Task brief: Transcribe the rest of the listing below, starting with the line that contains "- Future Enhancements" and ending with the last line, exactly as written.

Records for this task:
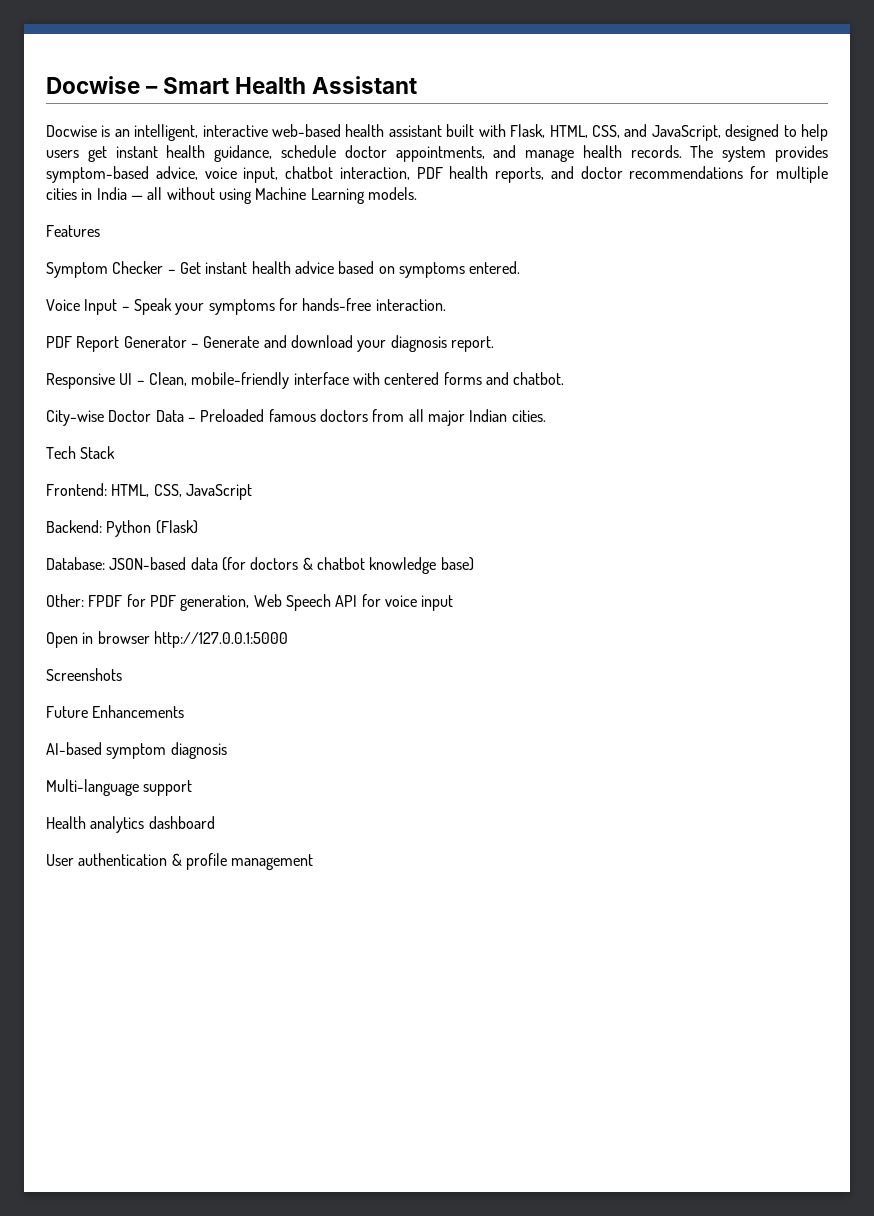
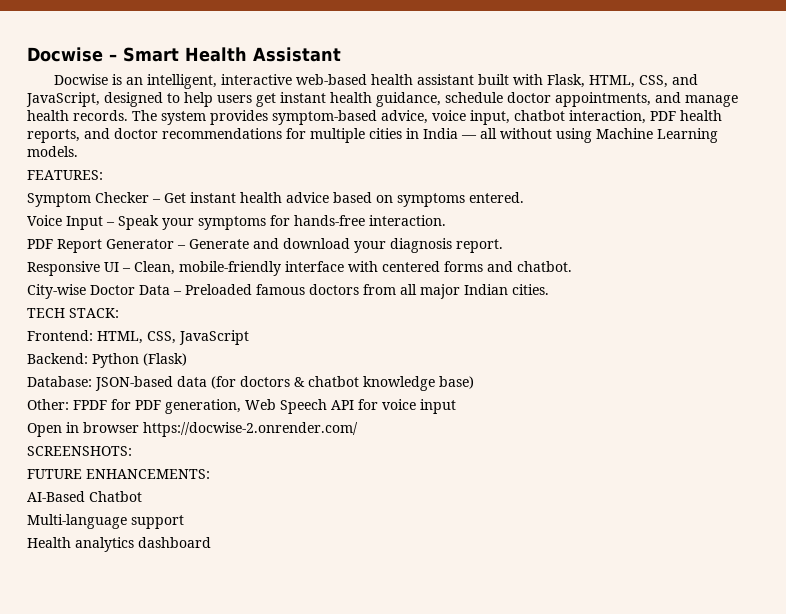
- Features
+ FEATURES:
- Tech Stack
+ TECH STACK:
- Open in browser http://127.0.0.1:5000
- Screenshots
- Future Enhancements
- AI-based symptom diagnosis
+ Open in browser https://docwise-2.onrender.com/
+ SCREENSHOTS:
+ FUTURE ENHANCEMENTS:
+ AI-Based Chatbot
- User authentication & profile management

Your solution:
- Future Enhancements
- AI-based symptom diagnosis
+ Open in browser https://docwise-2.onrender.com/
+ SCREENSHOTS:
+ FUTURE ENHANCEMENTS:
+ AI-Based Chatbot
- User authentication & profile management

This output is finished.